Source data:
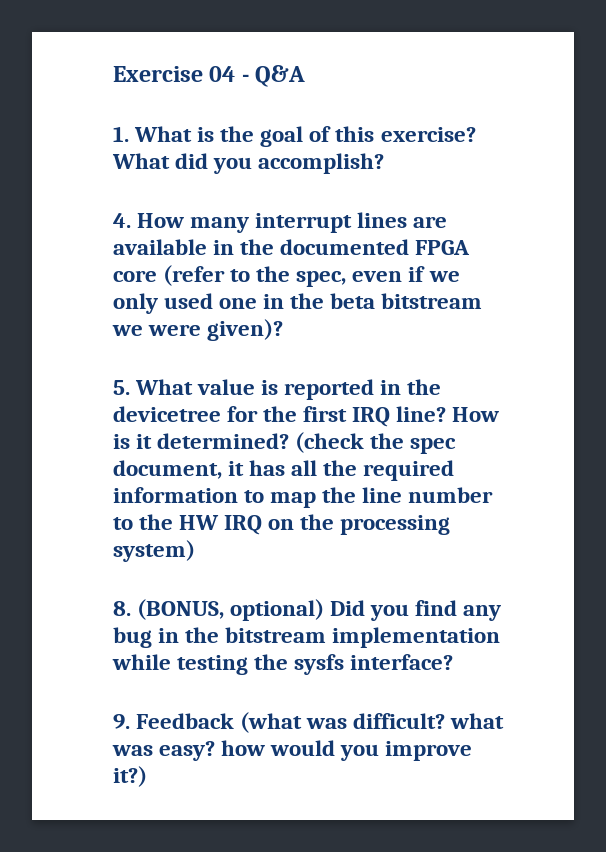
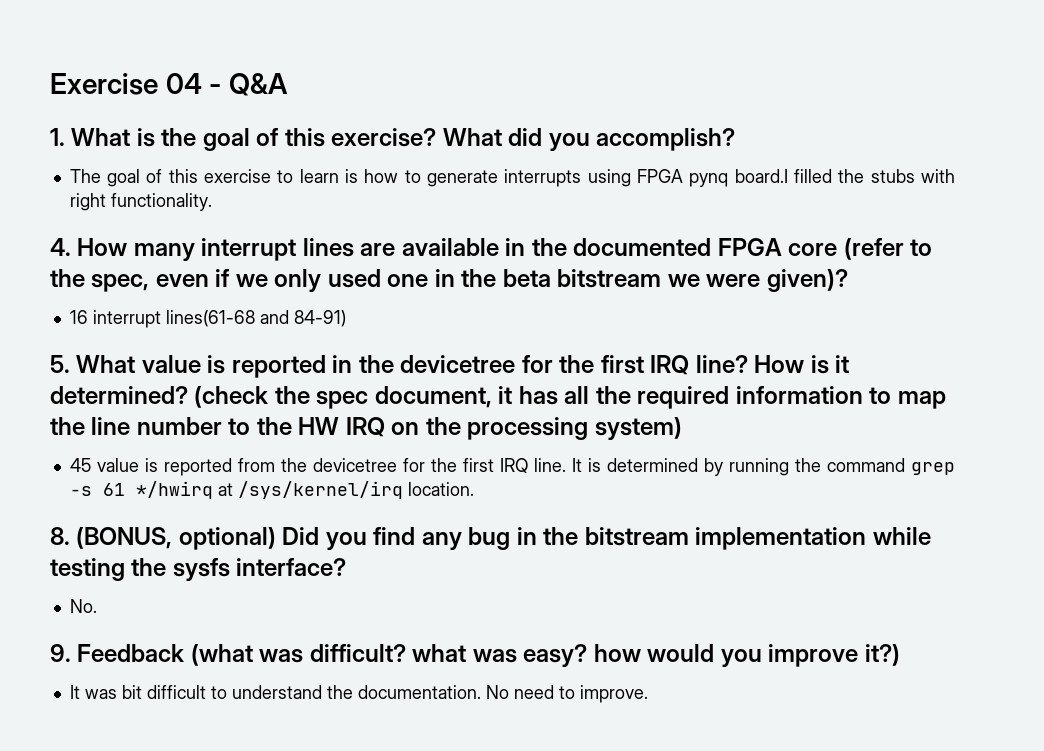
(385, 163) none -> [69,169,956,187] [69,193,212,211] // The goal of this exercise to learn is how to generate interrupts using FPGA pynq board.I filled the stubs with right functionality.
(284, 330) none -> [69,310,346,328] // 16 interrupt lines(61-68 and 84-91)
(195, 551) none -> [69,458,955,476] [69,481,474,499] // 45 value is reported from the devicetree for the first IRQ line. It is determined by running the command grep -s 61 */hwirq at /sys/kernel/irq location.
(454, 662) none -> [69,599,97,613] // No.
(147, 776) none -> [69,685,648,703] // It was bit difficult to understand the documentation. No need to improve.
* * *
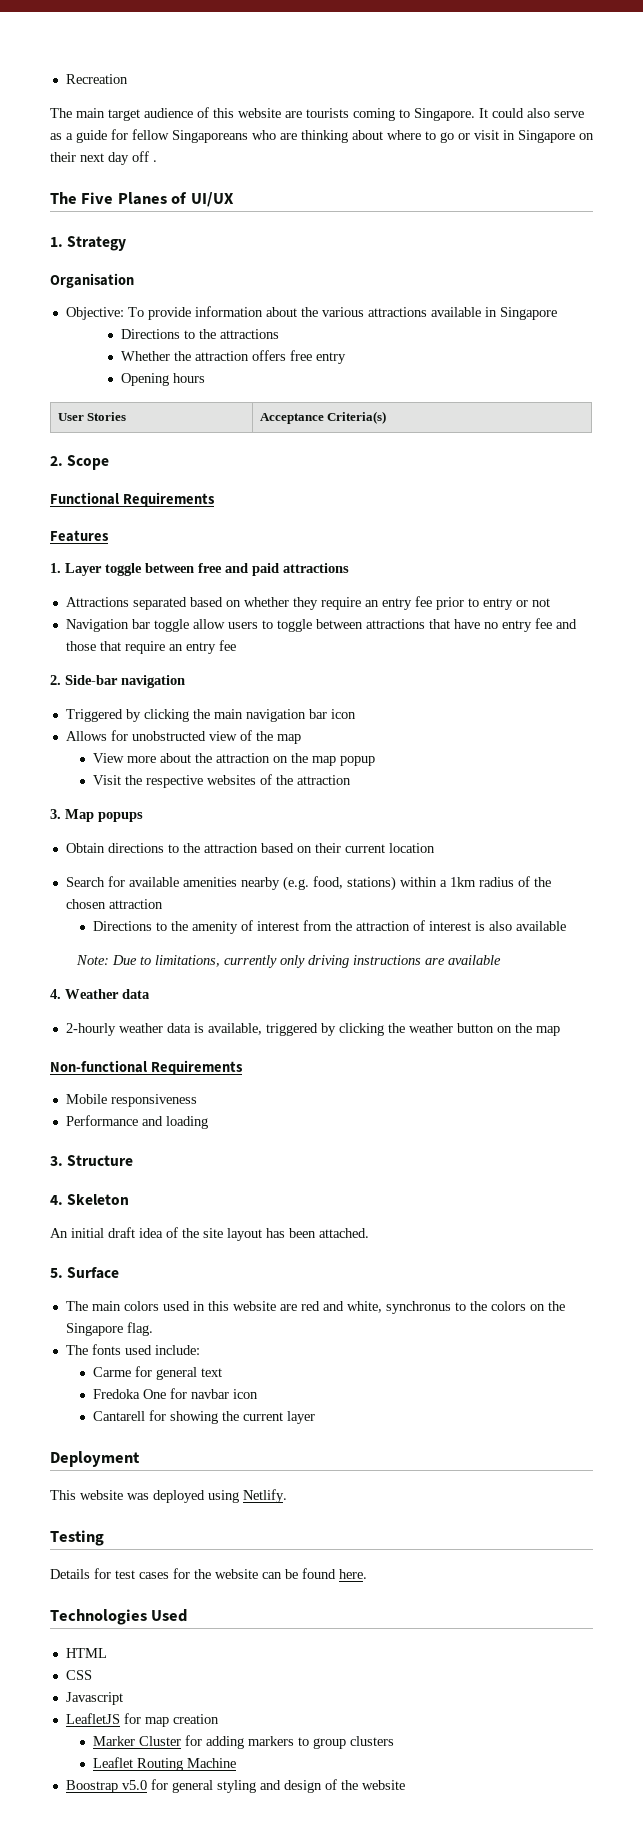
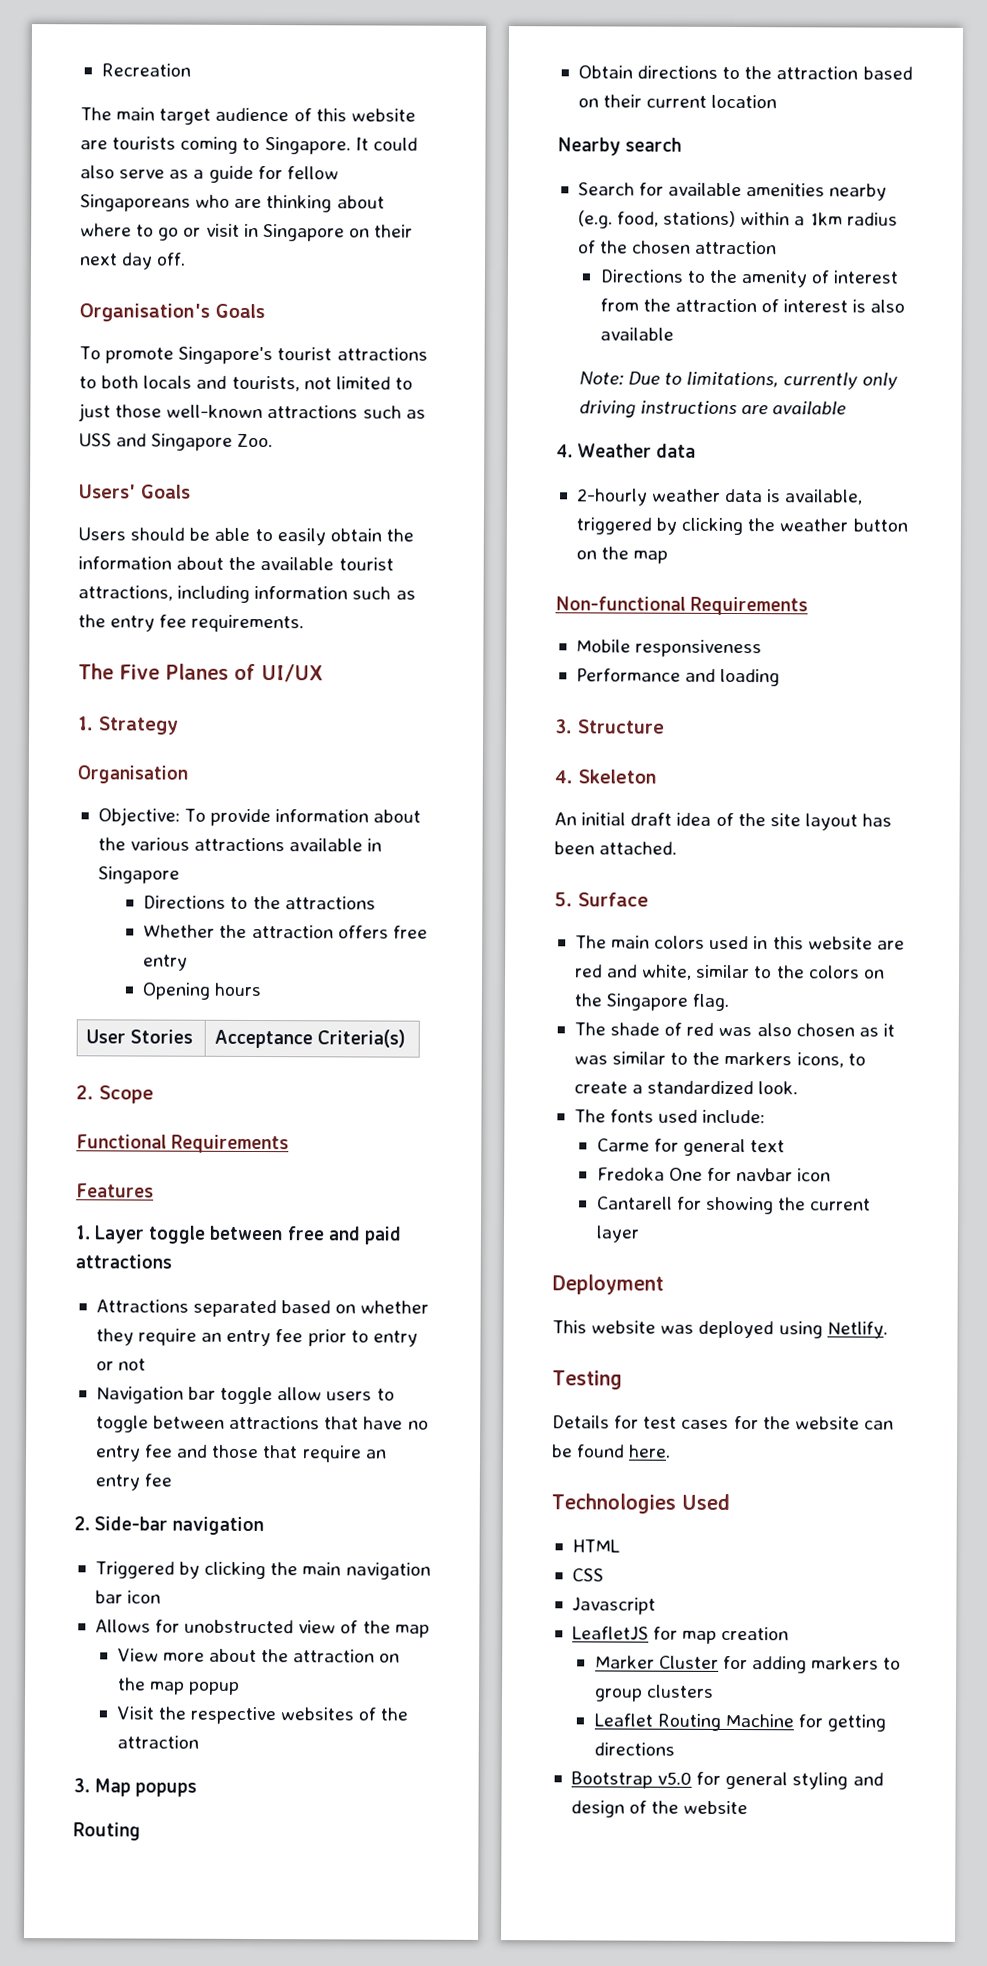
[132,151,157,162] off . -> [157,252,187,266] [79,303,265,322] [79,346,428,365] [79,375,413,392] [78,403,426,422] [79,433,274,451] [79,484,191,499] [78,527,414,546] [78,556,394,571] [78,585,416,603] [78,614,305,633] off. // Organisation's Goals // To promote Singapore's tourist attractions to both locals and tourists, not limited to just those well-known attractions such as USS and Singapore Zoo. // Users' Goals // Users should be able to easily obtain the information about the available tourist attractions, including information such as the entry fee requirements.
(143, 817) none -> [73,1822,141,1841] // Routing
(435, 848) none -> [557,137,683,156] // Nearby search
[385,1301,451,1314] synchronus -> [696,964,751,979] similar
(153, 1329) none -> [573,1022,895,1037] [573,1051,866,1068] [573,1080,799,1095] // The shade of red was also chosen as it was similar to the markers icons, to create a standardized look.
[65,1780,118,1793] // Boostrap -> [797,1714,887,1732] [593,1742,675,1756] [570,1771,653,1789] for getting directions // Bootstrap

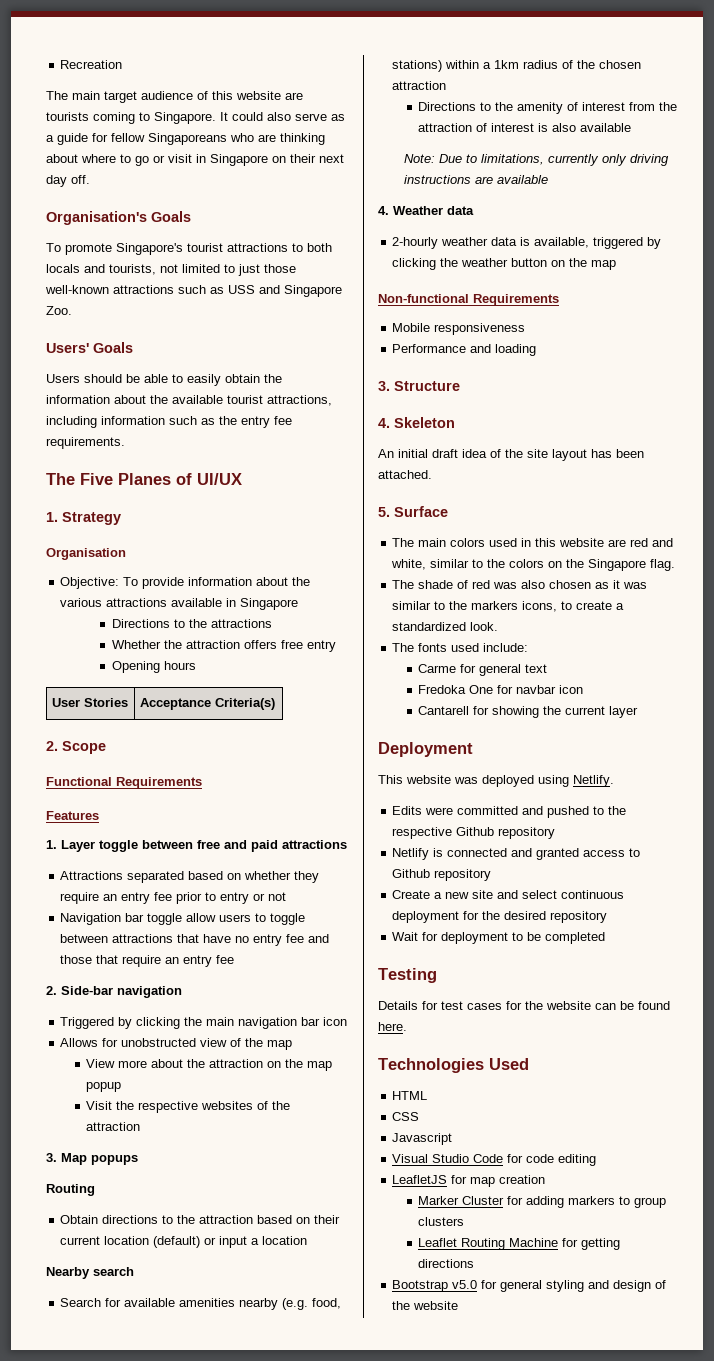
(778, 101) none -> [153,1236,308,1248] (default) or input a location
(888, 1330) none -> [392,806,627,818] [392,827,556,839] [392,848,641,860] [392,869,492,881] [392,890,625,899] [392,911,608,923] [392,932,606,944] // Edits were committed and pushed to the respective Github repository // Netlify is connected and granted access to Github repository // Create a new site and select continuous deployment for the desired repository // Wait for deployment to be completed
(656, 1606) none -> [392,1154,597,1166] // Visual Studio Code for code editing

How to complete this task: Repeat exactly, and only, the entries from the line with "[65,1780,118,1793] // Boostrap" through the line with "(656, 1606) none". Pictures are skipped.

Response to this exercise:
[65,1780,118,1793] // Boostrap -> [797,1714,887,1732] [593,1742,675,1756] [570,1771,653,1789] for getting directions // Bootstrap

(778, 101) none -> [153,1236,308,1248] (default) or input a location
(888, 1330) none -> [392,806,627,818] [392,827,556,839] [392,848,641,860] [392,869,492,881] [392,890,625,899] [392,911,608,923] [392,932,606,944] // Edits were committed and pushed to the respective Github repository // Netlify is connected and granted access to Github repository // Create a new site and select continuous deployment for the desired repository // Wait for deployment to be completed
(656, 1606) none -> [392,1154,597,1166] // Visual Studio Code for code editing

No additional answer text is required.